You’re very welcome, Allen. Happy Thursday.
And the same to you!
Once again, thank you for identifying many of the small evergreen plants that I see around here, but know nothing about, or I should say, didn’t know anything about, until I began to follow your blog!
I’ll have to shoot a few photos and compare them to yours to be sure, but I believe that most of the plants you have in this post grow here.
You’re welcome, and thank you Jerry! If you look in low damp places where spruce, fir or other conifers grow you’ll probably see most of them. Most of them need soil that’s acidic.
It’s amazing how we have only a few of your finds in southern Illinois. Enjoyed
Thank you. Many of these plants like very acidic soil and I think you said once that you had a lot of lime in yours, so that could be one reason.
We have a lot of clay soil.
These plants like very sandy soil so clay would affect them too.
Thanks again for the great post and for the lesson!!! Happy winter!
Thank you Jaime. I think you’ve probably seen snow already! We’ve only had a few flurries, but winter is on the way. Enjoy!
Love your photos and always appreciate your information; I took a class at the community college on broadleaf evergreens, it was an amazing experience. I am always looking to broaden that information base.
Thank you Charlie. Native broadleaf evergreens might make a good post, though I’m not really sure how many we have. We do have Mountain laurel and a native rhododendron but I’ll need more than two. I’ll look into it. Thanks for the idea!
This was a good read – didn’t realize how many evergreens there was out there.

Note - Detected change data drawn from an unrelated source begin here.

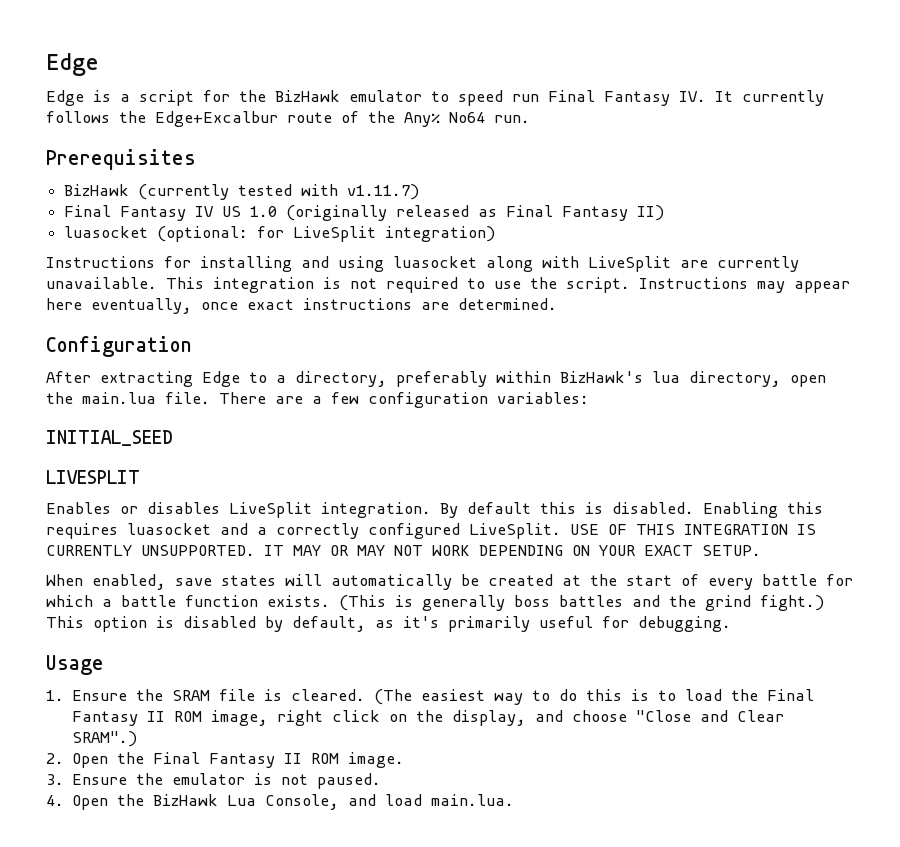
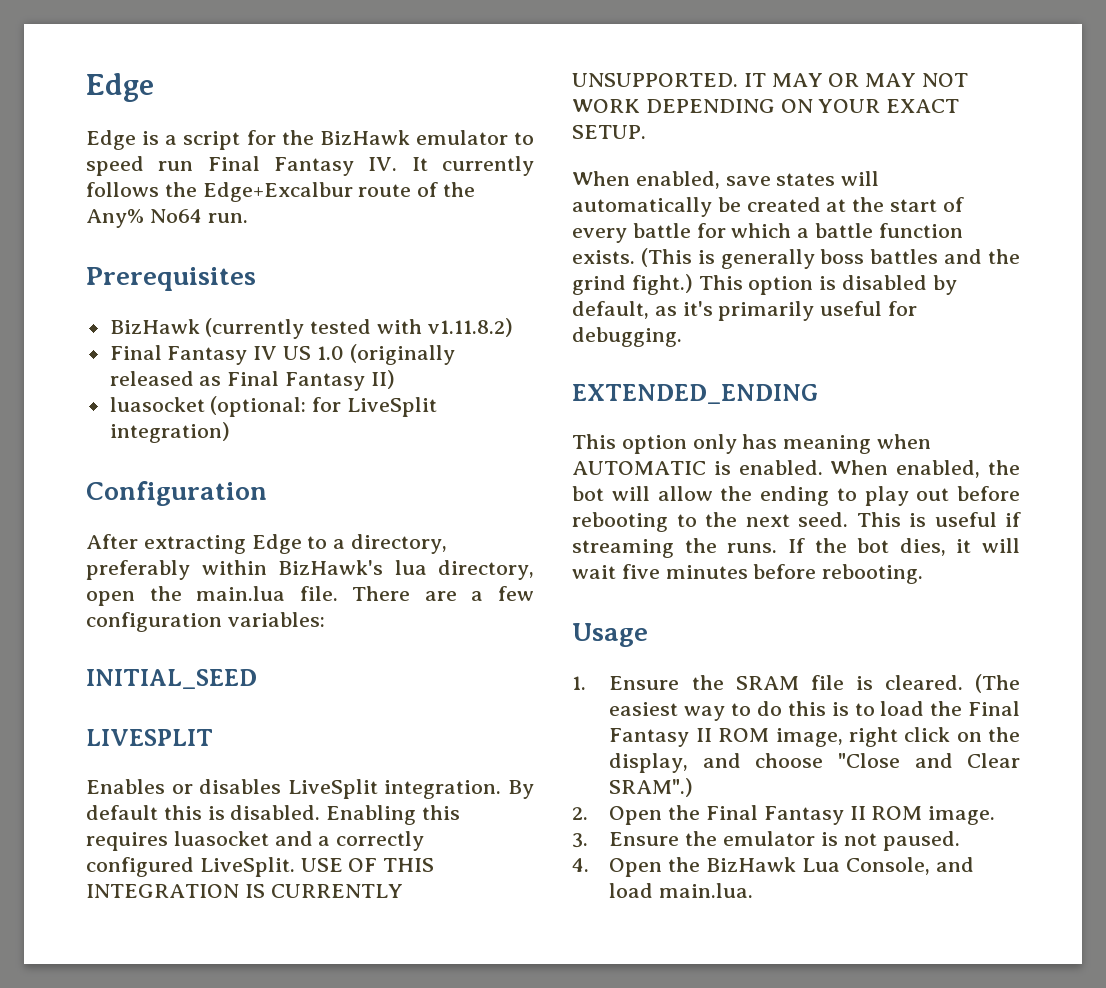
[347,184,420,200] v1.11.7) -> [427,318,513,337] v1.11.8.2)
[46,256,799,272] [46,277,850,293] [46,298,557,314] // Instructions for installing and using luasocket along with LiveSplit are currently unavailable. This integration is not required to use the script. Instructions may appear here eventually, once exact instructions are determined. -> (230, 432) none
(731, 624) none -> [572,384,818,404] [572,434,932,454] [572,460,1020,478] [572,486,1020,506] [572,512,1021,532] [572,538,1020,558] [572,564,924,584] // EXTENDED_ENDING // This option only has meaning when AUTOMATIC is enabled. When enabled, the bot will allow the ending to play out before rebooting to the next seed. This is useful if streaming the runs. If the bot dies, it will wait five minutes before rebooting.

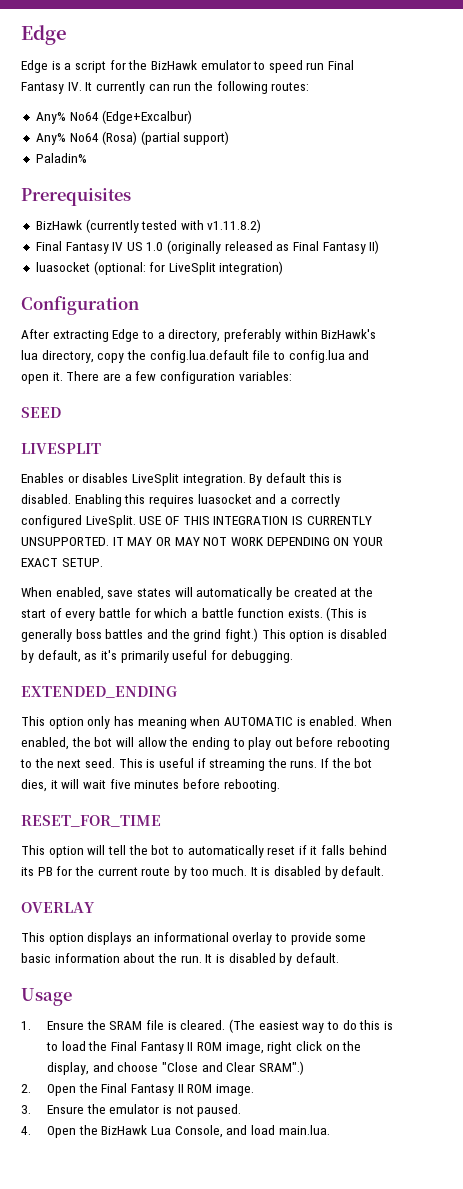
[86,182,476,202] [86,209,248,228] follows the Edge+Excalbur route of the Any% No64 run. -> [148,81,310,94] [35,110,193,124] [35,131,230,145] [35,153,87,163] can run the following routes: // Any% No64 (Edge+Excalbur) // Any% No64 (Rosa) (partial support) // Paladin%
[86,586,338,606] open the main.lua file. -> [97,350,370,363] [21,372,63,384] copy the config.lua.default file to config.lua and open it.
[86,669,257,689] INITIAL_SEED -> [21,407,61,418] SEED
(924, 574) none -> [21,815,161,827] [21,845,387,858] [21,866,385,879] [21,902,95,913] [21,932,367,945] [21,953,339,966] // RESET_FOR_TIME // This option will tell the bot to automatically reset if it falls behind its PB for the current route by too much. It is disabled by default. // OVERLAY // This option displays an informational overlay to provide some basic information about the run. It is disabled by default.

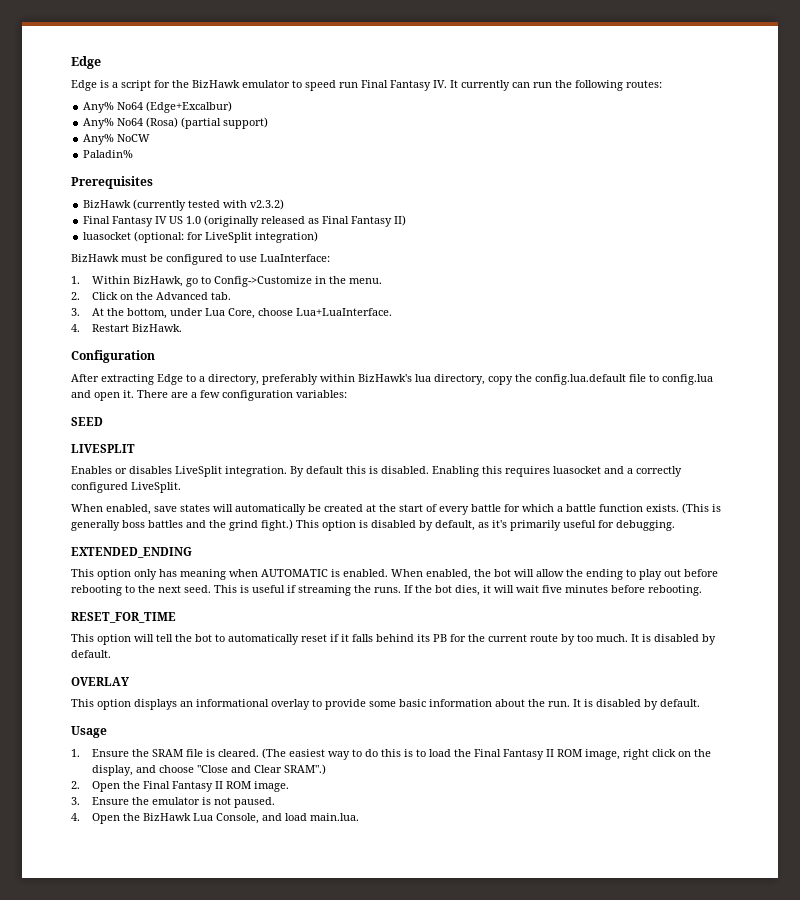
(230, 138) none -> [83,134,151,145] // Any% NoCW
[207,219,262,233] v1.11.8.2) -> [250,199,285,210] v2.3.2)
(284, 268) none -> [71,254,330,265] [71,276,382,287] [71,292,231,300] [71,308,392,319] [71,324,182,332] // BizHawk must be configured to use LuaInterface: // 1. Within BizHawk, go to Config->Customize in the menu. // 2. Click on the Advanced tab. // 3. At the bottom, under Lua Core, choose Lua+LuaInterface. // 4. Restart BizHawk.
[139,516,372,525] [21,537,383,546] [21,558,103,567] USE OF THIS INTEGRATION IS CURRENTLY UNSUPPORTED. IT MAY OR MAY NOT WORK DEPENDING ON YOUR EXACT SETUP. -> (181, 487) none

Thank you Mary. Yes, there are many but they’re often covered by snow and hard to see in winter.
Thank you so much for the post! I see every one of these on my woodland walks and so happy to know the names. I also see something that looks like “creeping charlie” and wondering if it is such.

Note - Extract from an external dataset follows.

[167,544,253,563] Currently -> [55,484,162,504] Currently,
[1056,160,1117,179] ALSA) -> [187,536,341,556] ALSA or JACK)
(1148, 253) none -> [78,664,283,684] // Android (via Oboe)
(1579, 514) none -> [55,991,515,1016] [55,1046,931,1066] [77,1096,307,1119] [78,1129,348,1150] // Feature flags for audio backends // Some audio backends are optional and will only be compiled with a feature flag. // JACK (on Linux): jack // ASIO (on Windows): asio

You’re welcome Debbie, and thank you. I’m glad you recognized these plants and happy I could name them for you. You might see them in a different way now.

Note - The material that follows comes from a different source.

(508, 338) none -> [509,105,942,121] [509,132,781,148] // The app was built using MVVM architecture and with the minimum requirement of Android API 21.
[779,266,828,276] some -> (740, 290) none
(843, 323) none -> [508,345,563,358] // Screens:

The creeping Charlie you speak of could be ground ivy (Glechoma hederacea) or it could be moneywort (Lysimachia nummularia.) Actually it could be a lot of things. If you have a photo send it along. I might recognize it.
I’ll be up in NH this Christmas and am actually hoping for no snow, as I’d like to see the wintergreen, arbutus, clubmoss, and rattlesnake plantain I know grow at my parents’. I’ve never noticed goldthread; now I will have to look for it.
We have lots of spotted wintergreen, partridgeberry, and Christmas fern (and running clubmoss) here in NJ.
Most of what’s green here now, though, is invasive, e.g. Japanese honeysuckle.
I’ve always liked partridgeberry’s double “belly buttons”.
I’m glad to hear the woodferns hybridize; I have the worst time IDing them to species!
Thank you Sara. Goldthread likes to grow in damp areas. I took the photo of that one right next to a swamp and there was peat moss growing near it.
I’m surprised that you still have honeysuckle with leaves. You must be considerably warmer than we’ve been.
Yes, woodferns can make you crazy! I think we must have close to ten different species of them.
It looks as though the downy rattlesnake plantain orchid is sending us all seasonal love. 🙂
You could be right Ben. It’s a beautiful little thing that’s always a pleasure to see.
Did you spot the heart?
Not until you pointed it out!
Hence my original comment.
Fascinating, you know so much. I wished I lived in your part of the country sometimes so that I could go out with you and see all these things for myself.
Thank you Susan. I often wish I could go into the woods with all my blogging friends. I think it would be great fun!
Informative post, thank you. I’ve never really given much thought to other evergreens. Another good reason to get out during “stick season”
Thanks Laura. Yes, there are a lot of evergreen plants out there bust most spend winter under the snow, so we don’t see them.